6. AMOUNT OF UNPAID/UNCLAIMED DIVIDEND TRANSFER TO UNPAID DIVIDEND ACCOUNT OF THE COMPANY:

During the financial year 2018-19 and in the earlier years, the Company has not paid any dividend to their members; hence the company has not transferred any amount to unpaid/unclaimed dividend to a special account opened by the company called the Unpaid/Unclaim Dividend Account.

7. DEPOSITS:

During the financial year 2018-19, the Company has neither accepted/invited any deposits nor the company has any outstanding deposit of earlier years and there has not been any amount of principal or interest on deposits from public was outstanding as on March 31,2019, pursuant to section 73 of the Companies Act, 2013 and/or pursuant to section 58A of the Companies Act, 1 956.

8. CREDIT RATING:

During the financial year 2018-19, the CRISIL (Credit Rating Information Services of India Limited) has undertaken credit analysis of the bank facilities of the company dated July 13, 2018 and the CRISIL has assigned long term rating "BB + " (Stable Outlook) for Term Loan facilities of Rs. 41.10 Crores and assigned short term rating ‘A4 + " for Bank Guarantee of Rs. 0.5 Crores and Letter of Credit of Rs. 2 Crores.

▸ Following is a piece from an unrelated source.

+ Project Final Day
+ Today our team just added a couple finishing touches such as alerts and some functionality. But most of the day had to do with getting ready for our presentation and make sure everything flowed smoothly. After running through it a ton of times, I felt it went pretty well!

Subsequently, the rating assigned by CRISIL has been withdrawn on March 19, 2019 and the same shall be undertaken by the CARE Rating Agency (Credit Analysis and Research) from next the Financial Year 2019-20.

9. EMPLOYEE STOCK OPTION PLAN:

During the financial year 2018-19, your Company has not granted any Stock Options under Employee Stock Option Scheme/Employee Stock Purchase Scheme and there were no Stock Options outstanding as on March 31,2019. Hence there are no disclosures provided, as required under Rule 12(9) of The Companies (Share Capital and Debentures) Rules, 2014.

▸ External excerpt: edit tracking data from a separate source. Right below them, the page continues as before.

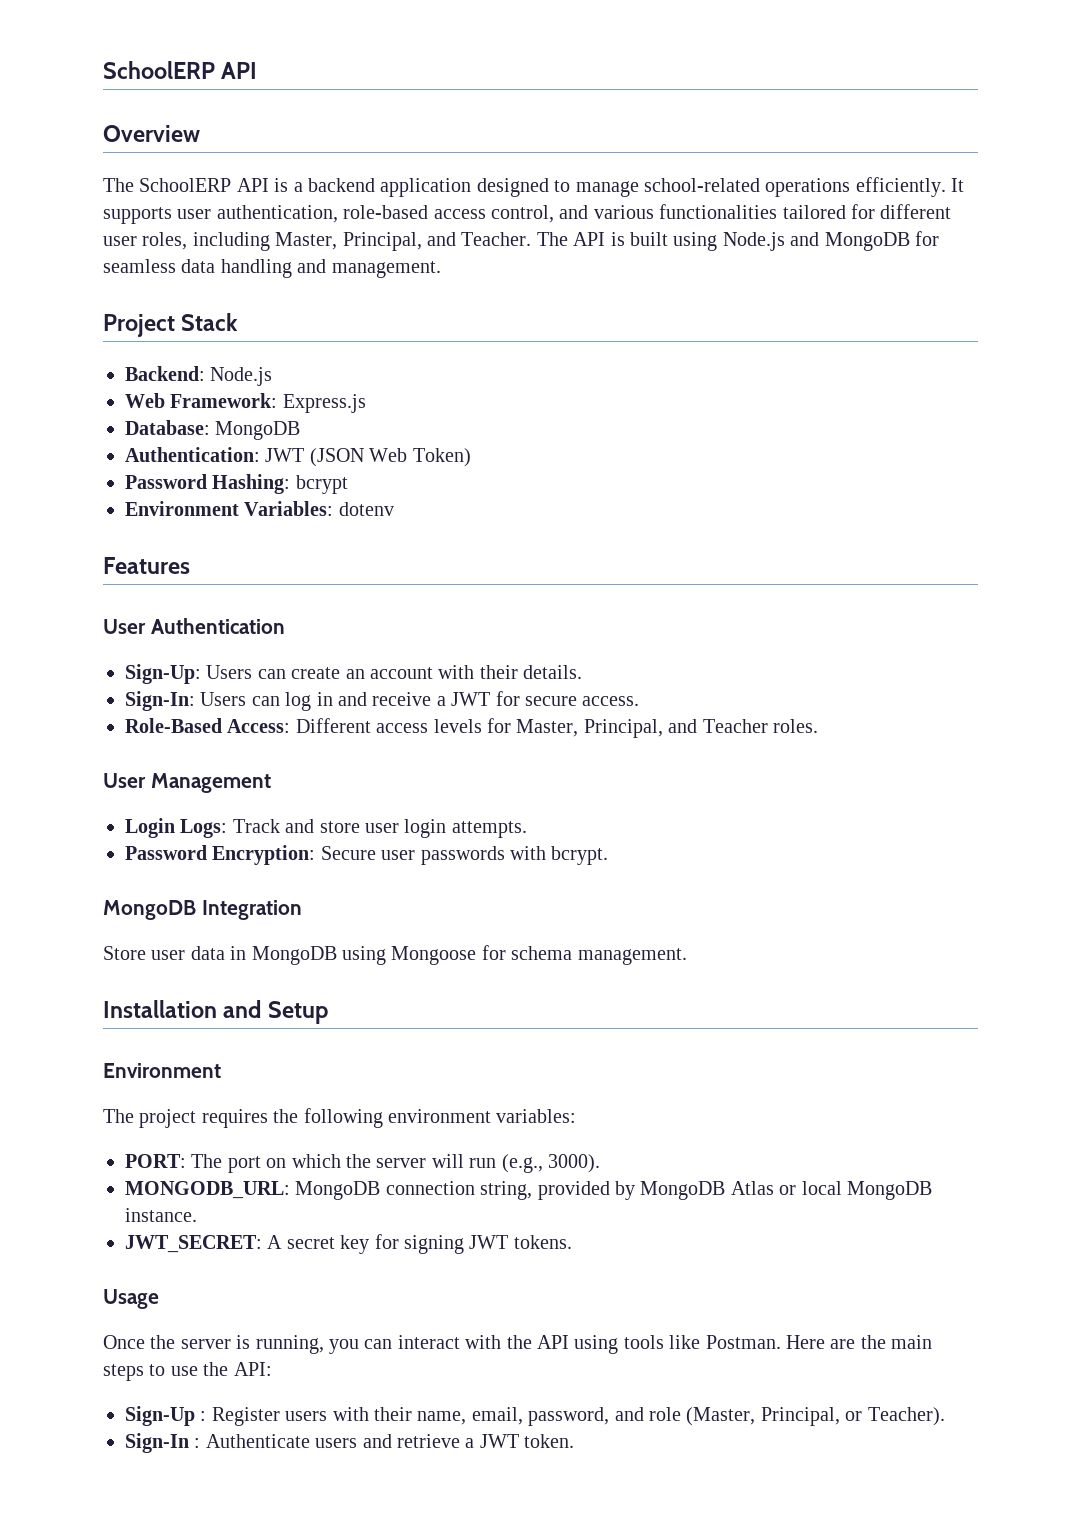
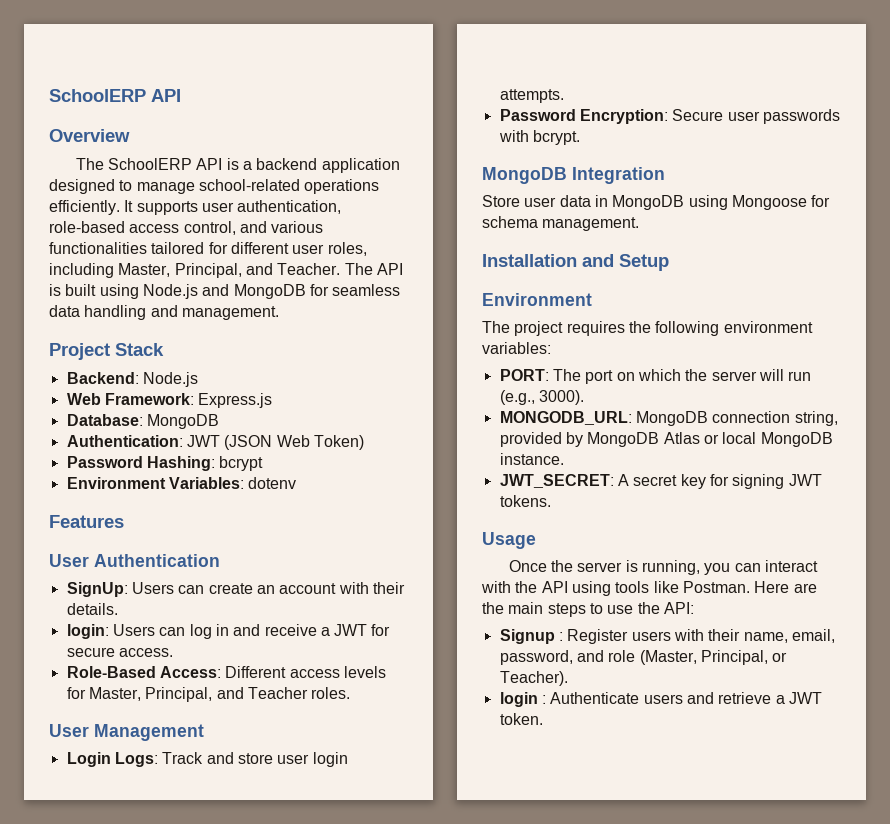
- Sign-Up: Users can create an account with their details.
+ SignUp: Users can create an account with their details.
- Sign-In: Users can log in and receive a JWT for secure access.
+ login: Users can log in and receive a JWT for secure access.
- Sign-Up : Register users with their name, email, password, and role (Master, Principal, or Teacher).
+ Signup : Register users with their name, email, password, and role (Master, Principal, or Teacher).
- Sign-In : Authenticate users and retrieve a JWT token.
+ login : Authenticate users and retrieve a JWT token.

10. MATERIAL CHANGES AND COMMITMENTS AFFECTING THE FINANCIAL POSITION OF THE COMPANY:

There have been no material changes and commitments which affects the financial position of the Company which have occurred between the end of the financial year to which the Financial Statements relate and the date ofthis Report.

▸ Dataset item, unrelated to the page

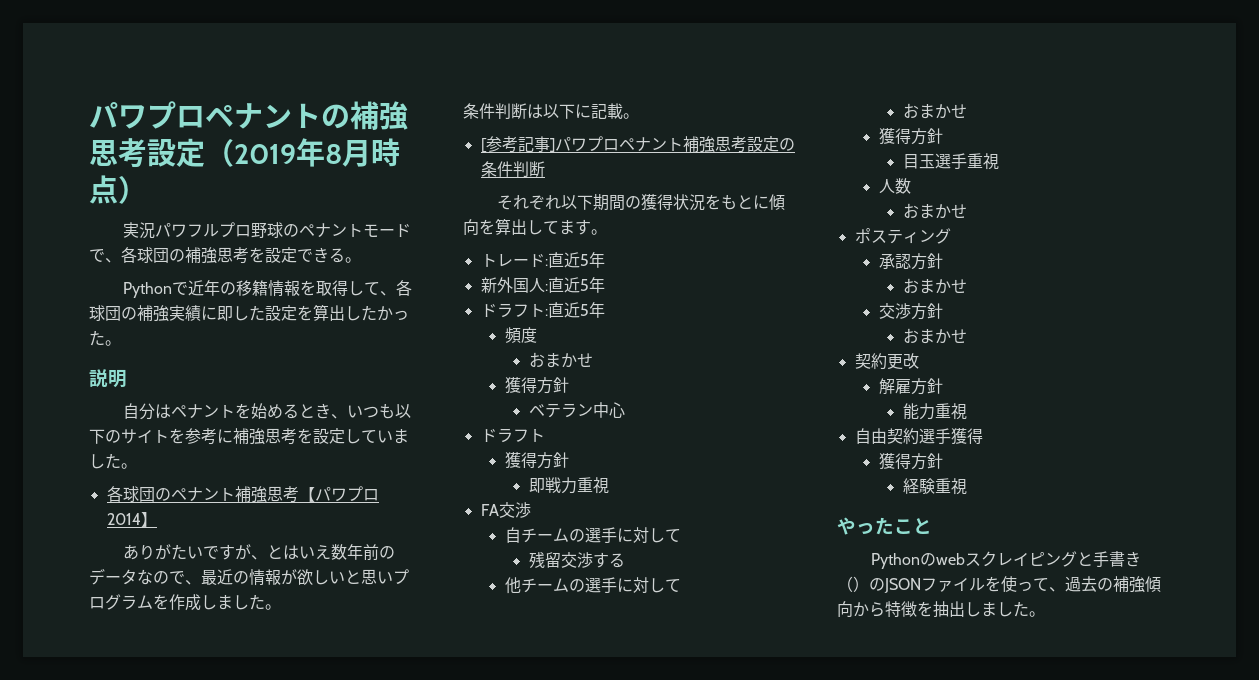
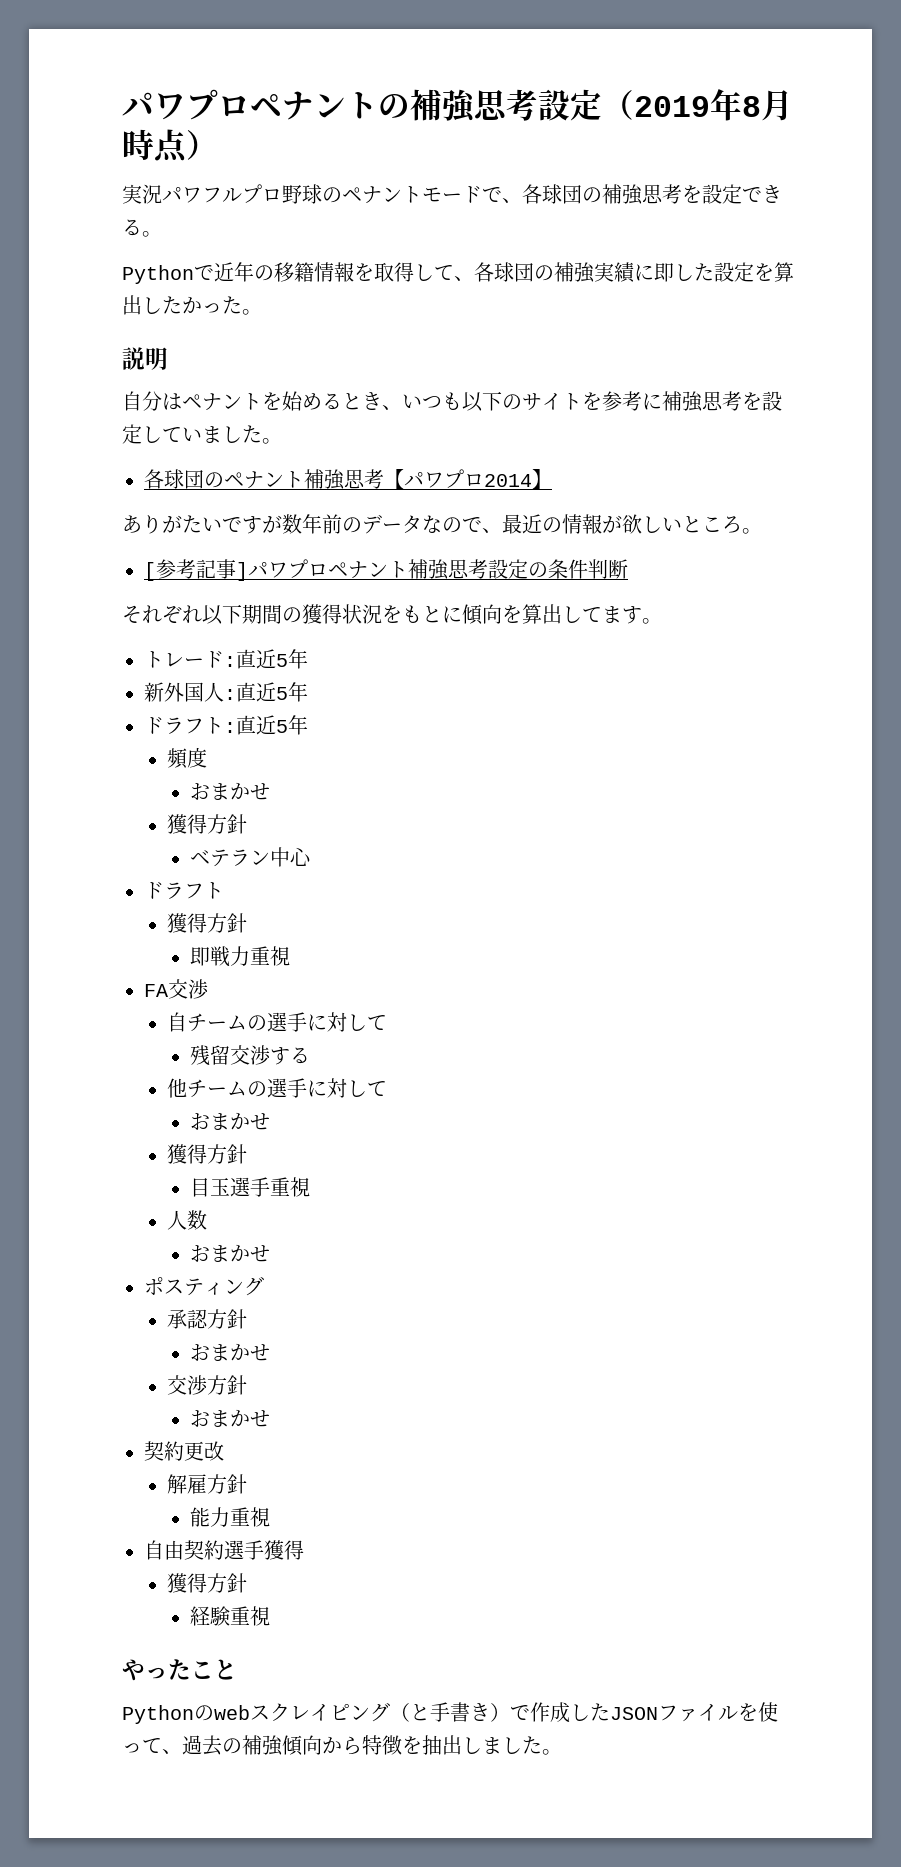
- ありがたいですが、とはいえ数年前のデータなので、最近の情報が欲しいと思いプログラムを作成しました。
- 条件判断は以下に記載。
+ ありがたいですが数年前のデータなので、最近の情報が欲しいところ。
- Pythonのwebスクレイピングと手書き（）のJSONファイルを使って、過去の補強傾向から特徴を抽出しました。
+ Pythonのwebスクレイピング（と手書き）で作成したJSONファイルを使って、過去の補強傾向から特徴を抽出しました。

11. DIRECTORS AND KEY MANAGERIAL PERSONNEL:

• BOARD OF DIRECTORS:

As on March 31, 2019, the Company has Six (6) Directors consisting of three (3) Independent Directors, two (2) NonExecutive Directors and one (1) Chairman and Managing Director. In accordance with the provisions of Section 152 and other applicable provisions of the Companies Act, 2013, Mr. Rajnikant Harilal Shah (DIN: 00113675) Director is liable to retire by rotation and offer himself for re-appointment as Director of the company. After considering recommendations of Board, the Members of the Company at the ensuing Annual General Meeting may re-appoint Mr. Rajnikant Harilal Shah as Director of the company. Brief profile of Mr. Rajnikant Harilal Shah has been given in the Notice convening the 1 1th Annual General Meeting.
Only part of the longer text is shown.